Perspectives

Perspective: Inequality and disparity are why things need to change

flats_thumb.jpgThe Westminster mantra that "we are all in this together" is ridiculous because its implication of parity or equality within the UK is known to be false. A recent piece in the Financial Times sketches the more accurate picture:

“Taking total assets – physical, financial, property and pension – into account, the top tenth of all UK households own 44 per cent of the nation’s wealth... The bottom 50 per cent of households own just under 10 per cent.”

So when we look at the gross disparity in the wealth and assets of people in the UK, we always have to wonder what it is they are claiming we are all in, together. All we can admit is that we are all in the UK together, both rich and poor in this grossly unequal state, together.

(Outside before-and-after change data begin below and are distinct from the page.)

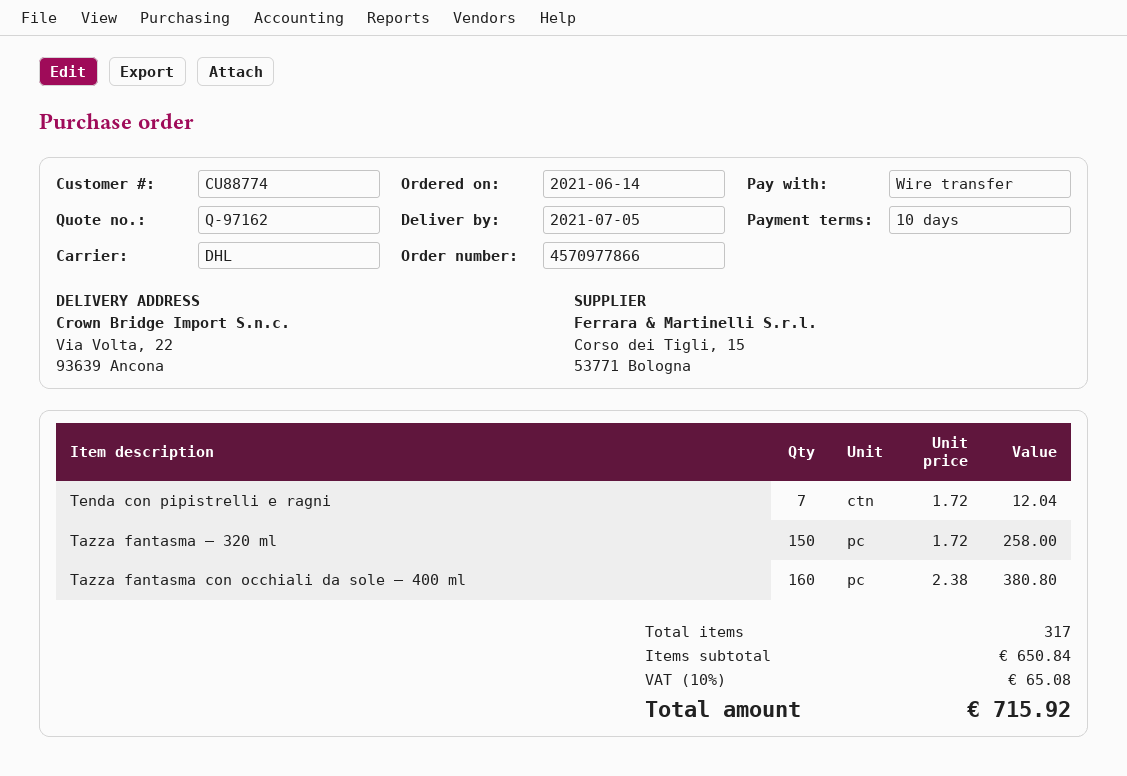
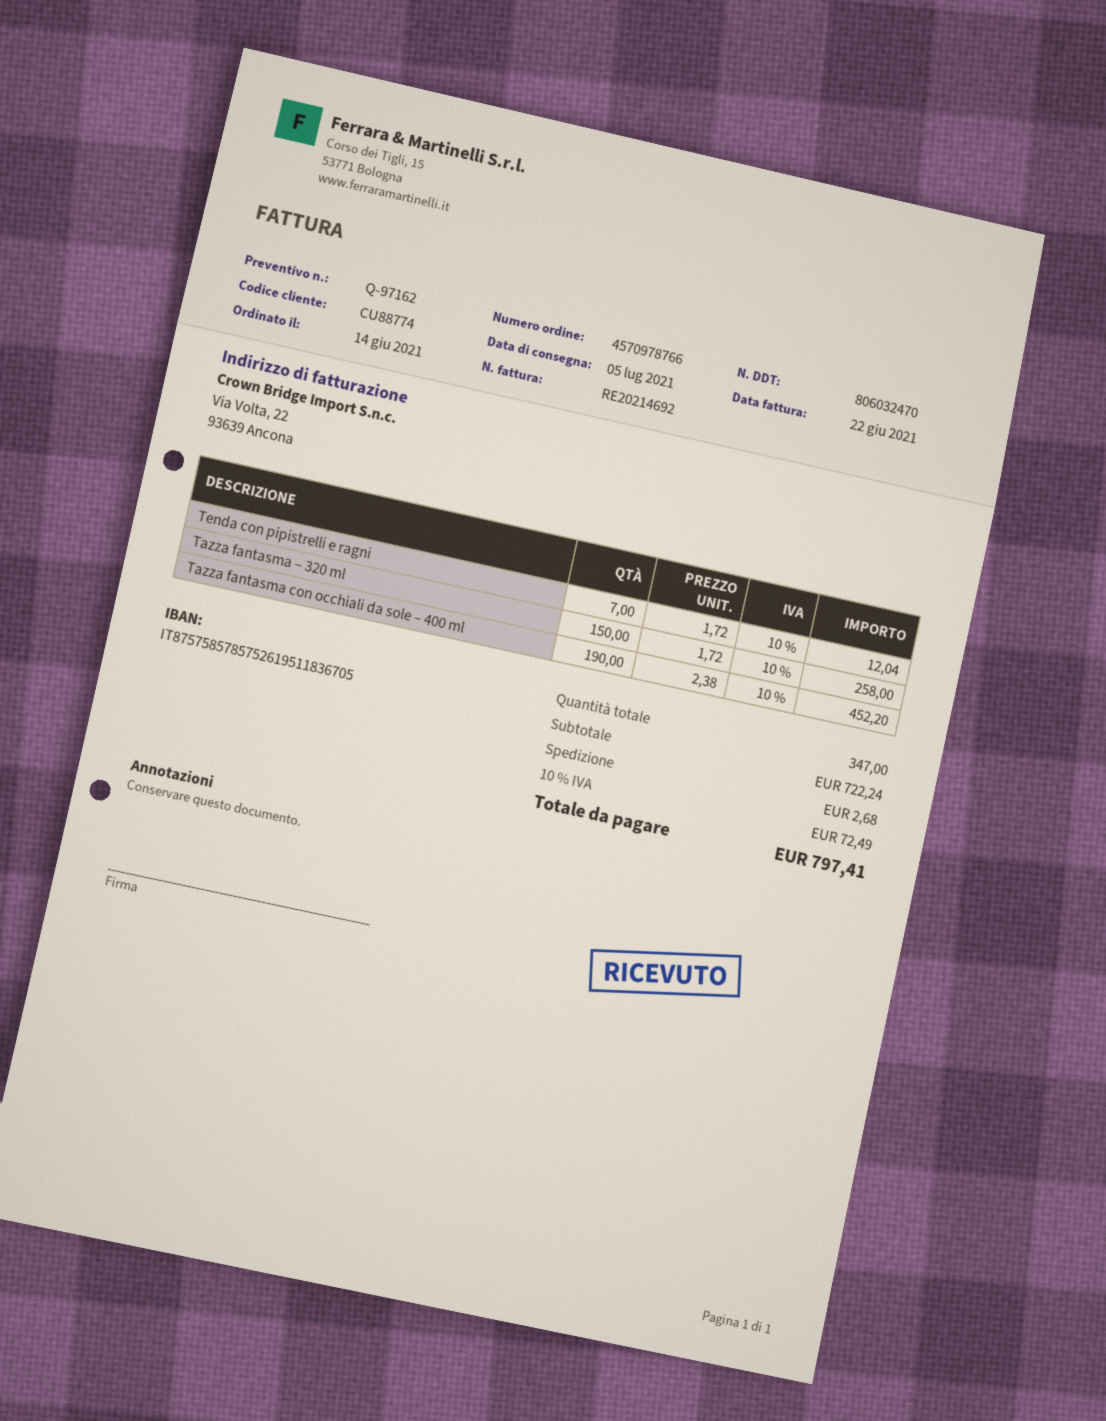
order number: 4570977866 -> 4570978766
Tazza fantasma con occhiali da sole – 400 ml: 160 x 2.38 = 380.80 -> 190 x 2.38 = 452.20
total quantity: 317 -> 347
subtotal: 650.84 -> 722.24
shipping: none -> 2.68
tax: 10% = 65.08 -> 10% = 72.49
total: 715.92 -> 797.41

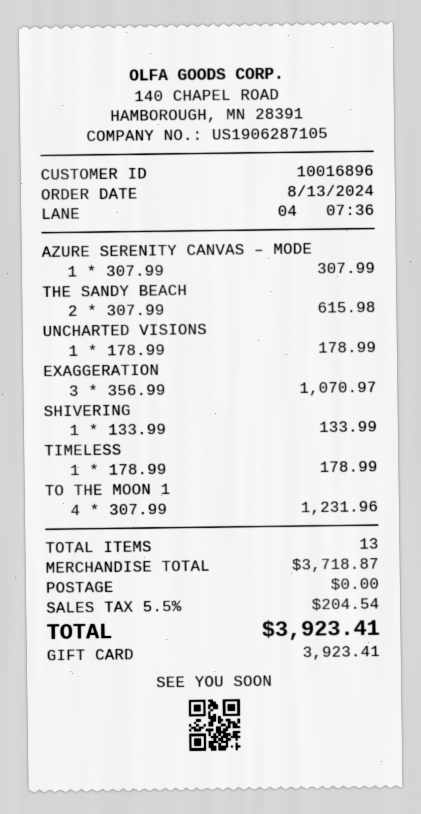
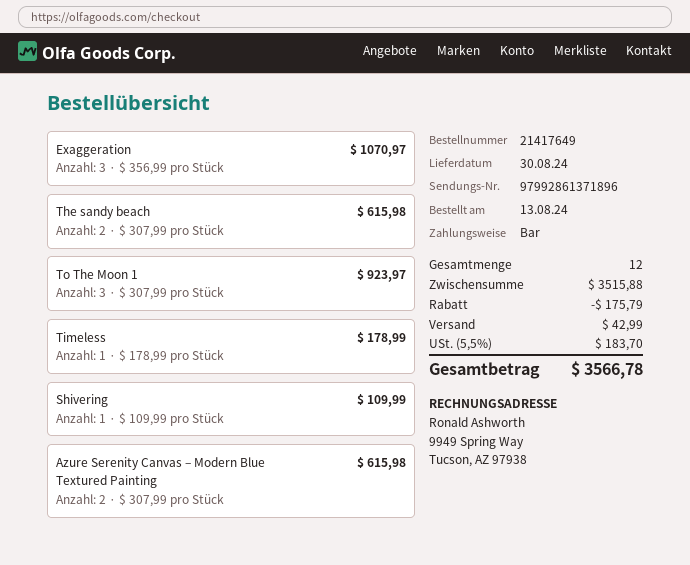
payment method: gift card -> cash
AZURE SERENITY CANVAS – MODE: 1 x 307.99 = 307.99 -> 2 x 307.99 = 615.98
UNCHARTED VISIONS: 1 x 178.99 = 178.99 -> none
SHIVERING: 1 x 133.99 = 133.99 -> 1 x 109.99 = 109.99
TO THE MOON 1: 4 x 307.99 = 1231.96 -> 3 x 307.99 = 923.97
total quantity: 13 -> 12
subtotal: 3718.87 -> 3515.88
discount: none -> 175.79
shipping: 0.00 -> 42.99
tax: 5.5% = 204.54 -> 5.5% = 183.70
total: 3923.41 -> 3566.78

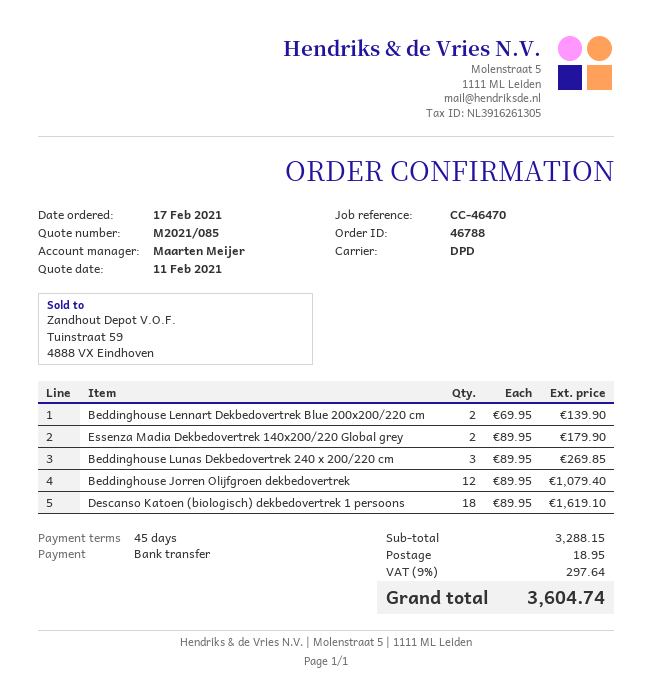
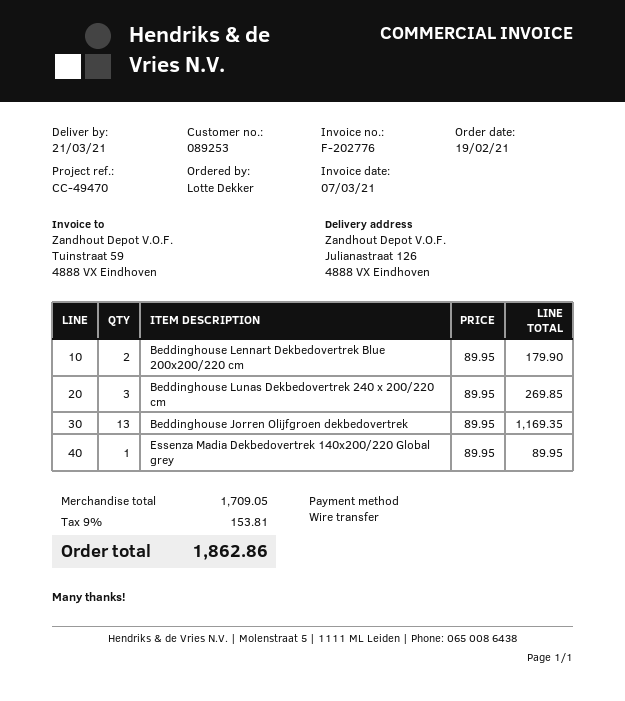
order date: 2021-02-17 -> 2021-02-19
reference: CC-46470 -> CC-49470
Beddinghouse Lennart Dekbedovertrek Blue 200x200/220 cm: 2 x 69.95 = 139.90 -> 2 x 89.95 = 179.90
Essenza Madia Dekbedovertrek 140x200/220 Global grey: 2 x 89.95 = 179.90 -> 1 x 89.95 = 89.95
Beddinghouse Jorren Olijfgroen dekbedovertrek: 12 x 89.95 = 1079.40 -> 13 x 89.95 = 1169.35
Descanso Katoen (biologisch) dekbedovertrek 1 persoons: 18 x 89.95 = 1619.10 -> none
subtotal: 3288.15 -> 1709.05
shipping: 18.95 -> none
tax: 9% = 297.64 -> 9% = 153.81
total: 3604.74 -> 1862.86

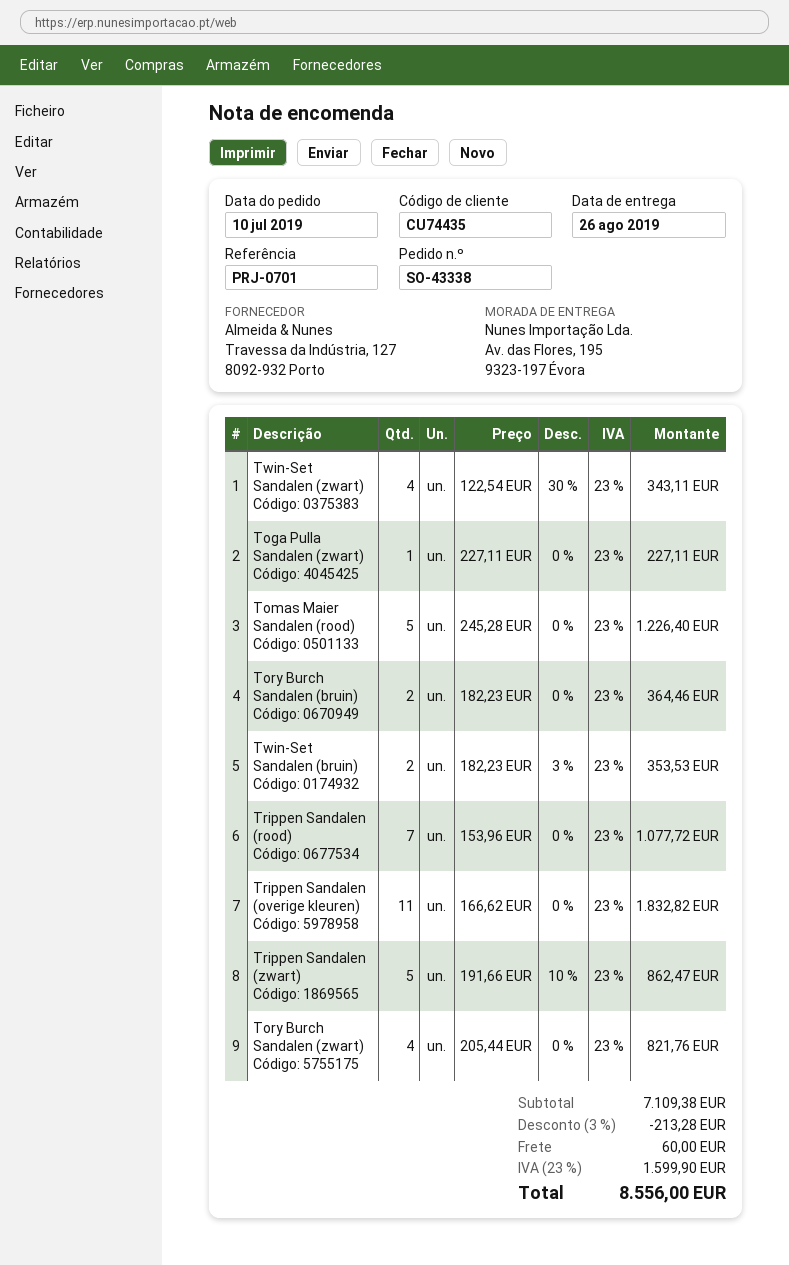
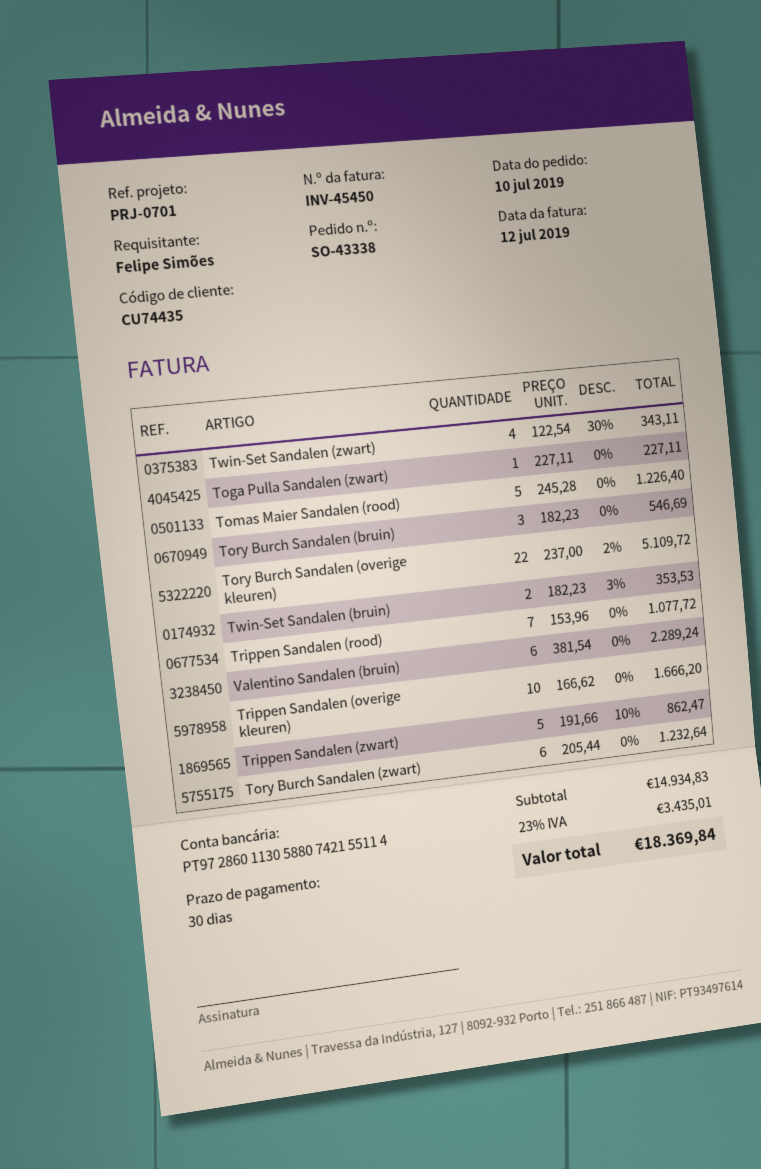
Tory Burch Sandalen (bruin): 2 x 182.23 = 364.46 -> 3 x 182.23 = 546.69
Trippen Sandalen (overige kleuren): 11 x 166.62 = 1832.82 -> 10 x 166.62 = 1666.20
Tory Burch Sandalen (zwart): 4 x 205.44 = 821.76 -> 6 x 205.44 = 1232.64
Tory Burch Sandalen (overige kleuren): none -> 22 x 237.00 - 2% = 5109.72
Valentino Sandalen (bruin): none -> 6 x 381.54 = 2289.24
subtotal: 7109.38 -> 14934.83
discount: 3% = 213.28 -> none
shipping: 60.00 -> none
tax: 23% = 1599.90 -> 23% = 3435.01
total: 8556.00 -> 18369.84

But then they start saying we are better together…

In the speech he gave at the launch of the No campaign, Alistair Darling said: “Our case is that, on every test, there are more positive gains from staying together.”

Well here is a crucial test: fairness and equality. Rather than there being a positive argument for the status quo to be taken from the fairness and equality test, inequality and disparity are good reasons why things need to change, and ultimately why we should vote Yes in 2014.

It is nonsense to say there are more positive gains to equality and social justice from being in the union. Inequality is almost at the stage where it could hardly be worse; and compared with similar countries it definitely is worse.

The big question for Scotland is this: should we not be living in a fairer country?

After all, as an independent nation we would be the sixth richest in the developed world and yet today we are part of a state that is the fourth most unequal in the developed world. Given all the resources and talent we have, and given the social democratic consensus across Scottish society, this simply doesn’t make sense.

Opponents of an independent Scotland would rather keep the UK’s inequalities quiet; they want to ignore all the divisions and disparities in society and present Britain as a unit, all together, in one society. Yet a vastly disproportionate amount of assets in Britain are in the hands of the super-rich and look set to remain so for a long time to come unless some significant change happens to what we call the ‘United Kingdom’. Such a change can be brought about with independence.

There are many good things that a Scottish government and society could do to improve equality and social justice, if it had the powers and the will to do them.

To say that equality and social justice are better if we remain in the UK than if we become independent is to place no faith, at all, in the ability of a society to challenge inequality and unfairness. That would be a pretty devastating conclusion for most in Scotland, especially those who support the Labour party.

This was the central tenet of Nicola Sturgeon’s recent address in Glasgow. “The end”, she said, “will be the country we can build with the powers that independence will give us. A country that earns its wealth and shares it more fairly.”

The challenge is to convince enough people that we can use the powers gained through independence to carry out these changes, to win their support in the referendum and then to ensure that after independence we carry out this end.

Let's pick out another statistic from the Financial Times and ask whether it is an argument for us being better together:

“The top 30 percent of households have so much money saved for retirement that it is worth more than their investments in housing and property despite surging house prices between the mid-1990s and 2007.

“The bottom 10 percent of households have mean negative financial wealth of £3,900 as well as mean negative housing wealth, meaning they owe more than they have.”

UK society’s poorest are, on average, in debt. Their work does not return to them any wealth they can live from, so they have to keep working or - if they are unable to work or if there is no work available - they need to look to society for help through the welfare state.

But of course, it is not just the poor who are in debt; the government is also steeped in debt. This means there is not really any money left for government to give to those people who must rely on society to live.

People are forced into hard and underpaid work even if they cannot really manage it.

Meanwhile, the richest have so much money waiting for them in pensions that it is worth more than all their property – and that is a lot of property. By one measurement, known as Net Present Value, the value of the top ten per cent is “£2.5tn – a sum that dwarfs the entire 2012 output of the UK economy, estimated at about £1.5tn.”

So the richest ten percent are ‘worth’ more than the total output of the economy, while the bottom ten per cent are ‘worth’ less than nothing.